Érase una vez, en una casita con luces suaves y ventana de nieve, tres niñas pequeñas jugaban juntas. Se llamaban Lucía, Ana y Sofía. Afuera caía la nieve, blanca y suave, como algodón en el aire. Dentro, las niñas reían y daban vueltas, mientras sonaban campanas de Navidad.
Lucía miró el árbol grande y verde. “¡Mira las luces!”, dijo. El árbol tenía bolas rojas y una estrella dorada. Ana tomó una campana y la agitó. “Tling, tling, tling”, sonó la campana. Sofía encendió una vela con ayuda de mamá. La vela brillaba y hacía luz cálida.
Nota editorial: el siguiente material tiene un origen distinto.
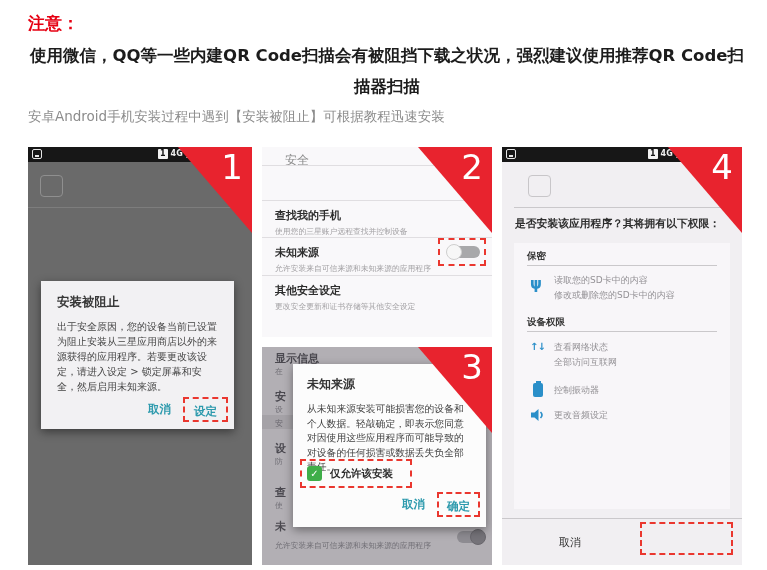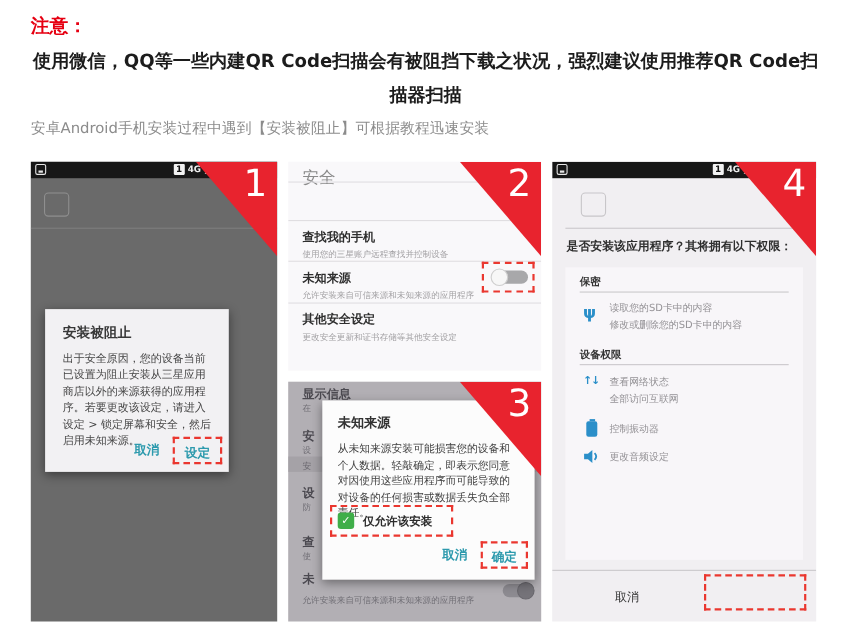--- a/index.html
+++ b/index.html
@@ -56,7 +56,7 @@
   .dash-wrap { padding:1px 4px; margin-left:3px; }
 
   
-  .sec-label { position:absolute; left:13px; top:5px; font-size:15px; color:#8a8a8a; }
+  .sec-label { position:absolute; left:23px; top:5px; font-size:12px; color:#8a8a8a; }
   .div2 { position:absolute; left:0; right:0; height:1px; background:#e0dee1; }
   .s-item { position:absolute; left:13px; right:13px; }
   .s-title { font-size:11px; font-weight:bold; color:#2e2e2e; }

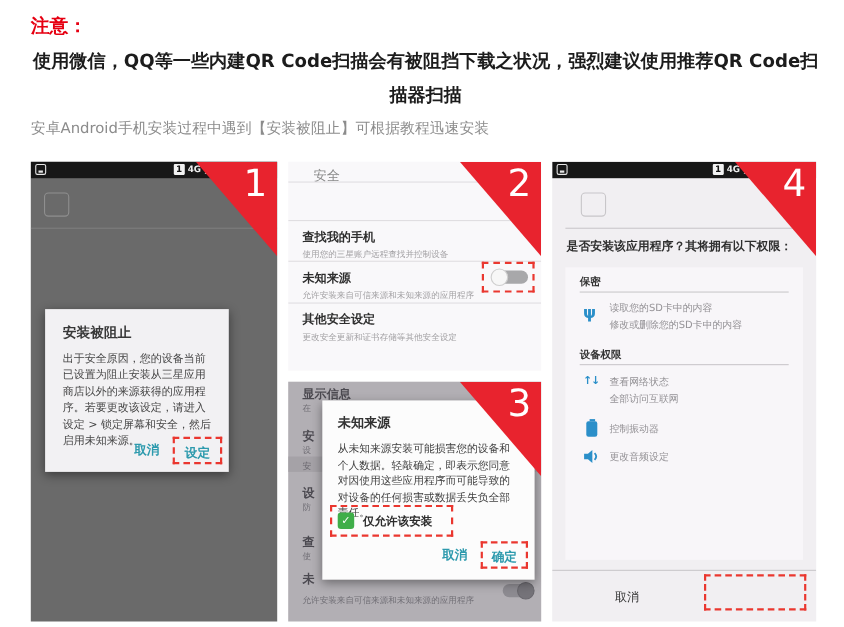--- a/index.html
+++ b/index.html
@@ -46,7 +46,7 @@
   .sq-outline { position:absolute; width:23px; height:22px; border-radius:4px; }
   #p1 .sq-outline { left:12px; top:28px; border:1px solid #8f8f8f; }
   .hline1 { position:absolute; left:0; right:0; top:60px; height:1px; background:#7d7d7d; }
-  .dialog1 { position:absolute; left:13px; top:134px; width:167px; height:148px;
+  .dialog1 { position:absolute; left:13px; top:134px; width:193px; height:148px;
              background:#f2f1f3; box-shadow:0 3px 9px rgba(0,0,0,.45); z-index:10; }
   .dlg-title { padding:13px 16px 0; font-size:12.5px; font-weight:bold; color:#383838; }
   .dlg-body { padding:8px 16px 0; font-size:10px; line-height:15px; color:#454545; }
Las tres niñas cantaron: “Nieve, nieve, campana y luz, Navidad feliz para todos tú”. Reían y bailaban despacio. Mamá les dio galletas con forma de estrella. “¡Qué rico!”, dijo Lucía. “¡Me gusta la Navidad!”, dijo Ana. “¡Es mágica!”, dijo Sofía.
De pronto, Lucía vio que una bola del árbol estaba en el suelo. “Oh, se cayó”, dijo. Mamá sonrió y la puso de nuevo en el árbol. “Ya está, todo bien”, dijo mamá. Las niñas aplaudieron y siguieron cantando. “Nieve, nieve, campana y luz, Navidad feliz para todos tú”.
La noche llegó, suave y tranquila. Las niñas se abrazaron, sintiendo la paz de la Navidad. Mamá apagó la luz, pero las velas seguían brillando.
Siempre que compartimos y cuidamos, la Navidad brilla más fuerte en nuestro corazón.